- **BRIEF**: Copy out all of the data exactly as it appears.

##### EXERCISE INPUT #####

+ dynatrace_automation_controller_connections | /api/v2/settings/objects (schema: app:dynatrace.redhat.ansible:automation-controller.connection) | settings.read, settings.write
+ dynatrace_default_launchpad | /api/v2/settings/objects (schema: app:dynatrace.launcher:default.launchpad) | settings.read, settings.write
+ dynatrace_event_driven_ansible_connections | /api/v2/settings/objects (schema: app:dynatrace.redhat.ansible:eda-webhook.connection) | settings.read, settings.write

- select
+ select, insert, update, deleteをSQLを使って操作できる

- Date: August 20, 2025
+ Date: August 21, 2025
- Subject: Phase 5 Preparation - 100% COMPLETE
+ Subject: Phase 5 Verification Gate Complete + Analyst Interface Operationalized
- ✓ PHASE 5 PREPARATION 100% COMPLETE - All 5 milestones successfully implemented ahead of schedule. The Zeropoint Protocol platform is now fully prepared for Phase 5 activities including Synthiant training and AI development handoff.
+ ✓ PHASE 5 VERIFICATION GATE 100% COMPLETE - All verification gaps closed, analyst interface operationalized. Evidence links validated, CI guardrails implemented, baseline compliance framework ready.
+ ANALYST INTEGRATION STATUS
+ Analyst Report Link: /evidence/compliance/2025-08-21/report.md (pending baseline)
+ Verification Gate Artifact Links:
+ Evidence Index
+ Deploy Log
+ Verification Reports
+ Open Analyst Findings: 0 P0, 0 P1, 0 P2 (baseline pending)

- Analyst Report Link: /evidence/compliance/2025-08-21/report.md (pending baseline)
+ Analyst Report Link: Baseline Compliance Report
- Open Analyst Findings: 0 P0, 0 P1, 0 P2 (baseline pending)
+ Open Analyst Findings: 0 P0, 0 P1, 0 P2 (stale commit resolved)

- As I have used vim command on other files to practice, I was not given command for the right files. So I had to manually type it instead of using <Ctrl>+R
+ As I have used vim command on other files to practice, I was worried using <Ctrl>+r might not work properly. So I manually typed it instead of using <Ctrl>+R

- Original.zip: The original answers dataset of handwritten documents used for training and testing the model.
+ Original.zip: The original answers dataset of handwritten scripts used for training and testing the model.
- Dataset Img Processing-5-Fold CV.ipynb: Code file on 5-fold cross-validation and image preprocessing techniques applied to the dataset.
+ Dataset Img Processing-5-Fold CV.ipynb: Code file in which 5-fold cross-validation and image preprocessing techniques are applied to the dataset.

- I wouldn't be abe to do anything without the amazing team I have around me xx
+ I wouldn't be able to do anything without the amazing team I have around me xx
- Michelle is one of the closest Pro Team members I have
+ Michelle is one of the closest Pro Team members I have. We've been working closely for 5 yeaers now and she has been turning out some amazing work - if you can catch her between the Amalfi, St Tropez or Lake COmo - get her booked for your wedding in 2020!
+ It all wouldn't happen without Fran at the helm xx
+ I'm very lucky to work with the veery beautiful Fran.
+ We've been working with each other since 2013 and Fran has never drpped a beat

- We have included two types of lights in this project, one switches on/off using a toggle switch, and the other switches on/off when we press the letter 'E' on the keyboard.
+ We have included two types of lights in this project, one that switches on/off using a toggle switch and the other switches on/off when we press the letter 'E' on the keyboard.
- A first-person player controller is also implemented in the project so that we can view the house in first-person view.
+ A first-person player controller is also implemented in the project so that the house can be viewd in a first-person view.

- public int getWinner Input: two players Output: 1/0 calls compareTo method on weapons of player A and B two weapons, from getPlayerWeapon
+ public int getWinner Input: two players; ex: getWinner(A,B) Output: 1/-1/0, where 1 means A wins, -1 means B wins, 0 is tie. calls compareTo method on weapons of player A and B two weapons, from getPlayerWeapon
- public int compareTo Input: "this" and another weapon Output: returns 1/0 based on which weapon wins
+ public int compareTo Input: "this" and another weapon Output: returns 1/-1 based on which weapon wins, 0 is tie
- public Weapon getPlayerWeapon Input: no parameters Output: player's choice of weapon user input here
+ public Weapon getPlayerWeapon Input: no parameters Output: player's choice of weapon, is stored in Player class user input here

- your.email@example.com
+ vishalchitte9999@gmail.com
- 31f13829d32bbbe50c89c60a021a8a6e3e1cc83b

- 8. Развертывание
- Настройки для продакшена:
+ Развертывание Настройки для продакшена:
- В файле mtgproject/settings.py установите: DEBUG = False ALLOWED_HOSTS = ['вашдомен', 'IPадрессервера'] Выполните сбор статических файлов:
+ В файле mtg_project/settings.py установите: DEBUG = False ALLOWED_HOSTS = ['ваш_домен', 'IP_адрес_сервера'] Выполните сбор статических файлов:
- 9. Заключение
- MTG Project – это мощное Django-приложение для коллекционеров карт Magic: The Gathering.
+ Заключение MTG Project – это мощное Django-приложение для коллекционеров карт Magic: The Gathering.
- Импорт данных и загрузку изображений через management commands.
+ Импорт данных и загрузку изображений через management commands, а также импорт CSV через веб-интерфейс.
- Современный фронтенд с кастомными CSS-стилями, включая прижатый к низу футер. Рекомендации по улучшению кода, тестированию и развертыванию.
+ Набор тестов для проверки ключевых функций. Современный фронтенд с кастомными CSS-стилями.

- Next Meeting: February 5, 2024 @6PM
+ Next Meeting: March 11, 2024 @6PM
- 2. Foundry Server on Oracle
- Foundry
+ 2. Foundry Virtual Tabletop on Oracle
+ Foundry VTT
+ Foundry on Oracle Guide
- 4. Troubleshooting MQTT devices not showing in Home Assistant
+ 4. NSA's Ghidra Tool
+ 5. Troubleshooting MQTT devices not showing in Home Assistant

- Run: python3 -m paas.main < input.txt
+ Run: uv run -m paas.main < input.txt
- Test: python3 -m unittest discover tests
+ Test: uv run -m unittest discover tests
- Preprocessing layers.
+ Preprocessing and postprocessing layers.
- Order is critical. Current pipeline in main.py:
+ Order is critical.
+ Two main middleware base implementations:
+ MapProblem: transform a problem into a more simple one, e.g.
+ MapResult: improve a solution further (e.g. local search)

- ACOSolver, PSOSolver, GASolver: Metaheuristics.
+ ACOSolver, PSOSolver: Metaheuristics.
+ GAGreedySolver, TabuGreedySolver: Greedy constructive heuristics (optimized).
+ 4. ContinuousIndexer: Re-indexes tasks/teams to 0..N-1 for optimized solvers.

#####

- **ANSWER BOX**:
+ dynatrace_automation_controller_connections | /api/v2/settings/objects (schema: app:dynatrace.redhat.ansible:automation-controller.connection) | settings.read, settings.write
+ dynatrace_default_launchpad | /api/v2/settings/objects (schema: app:dynatrace.launcher:default.launchpad) | settings.read, settings.write
+ dynatrace_event_driven_ansible_connections | /api/v2/settings/objects (schema: app:dynatrace.redhat.ansible:eda-webhook.connection) | settings.read, settings.write

- select
+ select, insert, update, deleteをSQLを使って操作できる

- Date: August 20, 2025
+ Date: August 21, 2025
- Subject: Phase 5 Preparation - 100% COMPLETE
+ Subject: Phase 5 Verification Gate Complete + Analyst Interface Operationalized
- ✓ PHASE 5 PREPARATION 100% COMPLETE - All 5 milestones successfully implemented ahead of schedule. The Zeropoint Protocol platform is now fully prepared for Phase 5 activities including Synthiant training and AI development handoff.
+ ✓ PHASE 5 VERIFICATION GATE 100% COMPLETE - All verification gaps closed, analyst interface operationalized. Evidence links validated, CI guardrails implemented, baseline compliance framework ready.
+ ANALYST INTEGRATION STATUS
+ Analyst Report Link: /evidence/compliance/2025-08-21/report.md (pending baseline)
+ Verification Gate Artifact Links:
+ Evidence Index
+ Deploy Log
+ Verification Reports
+ Open Analyst Findings: 0 P0, 0 P1, 0 P2 (baseline pending)

- Analyst Report Link: /evidence/compliance/2025-08-21/report.md (pending baseline)
+ Analyst Report Link: Baseline Compliance Report
- Open Analyst Findings: 0 P0, 0 P1, 0 P2 (baseline pending)
+ Open Analyst Findings: 0 P0, 0 P1, 0 P2 (stale commit resolved)

- As I have used vim command on other files to practice, I was not given command for the right files. So I had to manually type it instead of using <Ctrl>+R
+ As I have used vim command on other files to practice, I was worried using <Ctrl>+r might not work properly. So I manually typed it instead of using <Ctrl>+R

- Original.zip: The original answers dataset of handwritten documents used for training and testing the model.
+ Original.zip: The original answers dataset of handwritten scripts used for training and testing the model.
- Dataset Img Processing-5-Fold CV.ipynb: Code file on 5-fold cross-validation and image preprocessing techniques applied to the dataset.
+ Dataset Img Processing-5-Fold CV.ipynb: Code file in which 5-fold cross-validation and image preprocessing techniques are applied to the dataset.

- I wouldn't be abe to do anything without the amazing team I have around me xx
+ I wouldn't be able to do anything without the amazing team I have around me xx
- Michelle is one of the closest Pro Team members I have
+ Michelle is one of the closest Pro Team members I have. We've been working closely for 5 yeaers now and she has been turning out some amazing work - if you can catch her between the Amalfi, St Tropez or Lake COmo - get her booked for your wedding in 2020!
+ It all wouldn't happen without Fran at the helm xx
+ I'm very lucky to work with the veery beautiful Fran.
+ We've been working with each other since 2013 and Fran has never drpped a beat

- We have included two types of lights in this project, one switches on/off using a toggle switch, and the other switches on/off when we press the letter 'E' on the keyboard.
+ We have included two types of lights in this project, one that switches on/off using a toggle switch and the other switches on/off when we press the letter 'E' on the keyboard.
- A first-person player controller is also implemented in the project so that we can view the house in first-person view.
+ A first-person player controller is also implemented in the project so that the house can be viewd in a first-person view.

- public int getWinner Input: two players Output: 1/0 calls compareTo method on weapons of player A and B two weapons, from getPlayerWeapon
+ public int getWinner Input: two players; ex: getWinner(A,B) Output: 1/-1/0, where 1 means A wins, -1 means B wins, 0 is tie. calls compareTo method on weapons of player A and B two weapons, from getPlayerWeapon
- public int compareTo Input: "this" and another weapon Output: returns 1/0 based on which weapon wins
+ public int compareTo Input: "this" and another weapon Output: returns 1/-1 based on which weapon wins, 0 is tie
- public Weapon getPlayerWeapon Input: no parameters Output: player's choice of weapon user input here
+ public Weapon getPlayerWeapon Input: no parameters Output: player's choice of weapon, is stored in Player class user input here

- your.email@example.com
+ vishalchitte9999@gmail.com
- 31f13829d32bbbe50c89c60a021a8a6e3e1cc83b

- 8. Развертывание
- Настройки для продакшена:
+ Развертывание Настройки для продакшена:
- В файле mtgproject/settings.py установите: DEBUG = False ALLOWED_HOSTS = ['вашдомен', 'IPадрессервера'] Выполните сбор статических файлов:
+ В файле mtg_project/settings.py установите: DEBUG = False ALLOWED_HOSTS = ['ваш_домен', 'IP_адрес_сервера'] Выполните сбор статических файлов:
- 9. Заключение
- MTG Project – это мощное Django-приложение для коллекционеров карт Magic: The Gathering.
+ Заключение MTG Project – это мощное Django-приложение для коллекционеров карт Magic: The Gathering.
- Импорт данных и загрузку изображений через management commands.
+ Импорт данных и загрузку изображений через management commands, а также импорт CSV через веб-интерфейс.
- Современный фронтенд с кастомными CSS-стилями, включая прижатый к низу футер. Рекомендации по улучшению кода, тестированию и развертыванию.
+ Набор тестов для проверки ключевых функций. Современный фронтенд с кастомными CSS-стилями.

- Next Meeting: February 5, 2024 @6PM
+ Next Meeting: March 11, 2024 @6PM
- 2. Foundry Server on Oracle
- Foundry
+ 2. Foundry Virtual Tabletop on Oracle
+ Foundry VTT
+ Foundry on Oracle Guide
- 4. Troubleshooting MQTT devices not showing in Home Assistant
+ 4. NSA's Ghidra Tool
+ 5. Troubleshooting MQTT devices not showing in Home Assistant

- Run: python3 -m paas.main < input.txt
+ Run: uv run -m paas.main < input.txt
- Test: python3 -m unittest discover tests
+ Test: uv run -m unittest discover tests
- Preprocessing layers.
+ Preprocessing and postprocessing layers.
- Order is critical. Current pipeline in main.py:
+ Order is critical.
+ Two main middleware base implementations:
+ MapProblem: transform a problem into a more simple one, e.g.
+ MapResult: improve a solution further (e.g. local search)

- ACOSolver, PSOSolver, GASolver: Metaheuristics.
+ ACOSolver, PSOSolver: Metaheuristics.
+ GAGreedySolver, TabuGreedySolver: Greedy constructive heuristics (optimized).
+ 4. ContinuousIndexer: Re-indexes tasks/teams to 0..N-1 for optimized solvers.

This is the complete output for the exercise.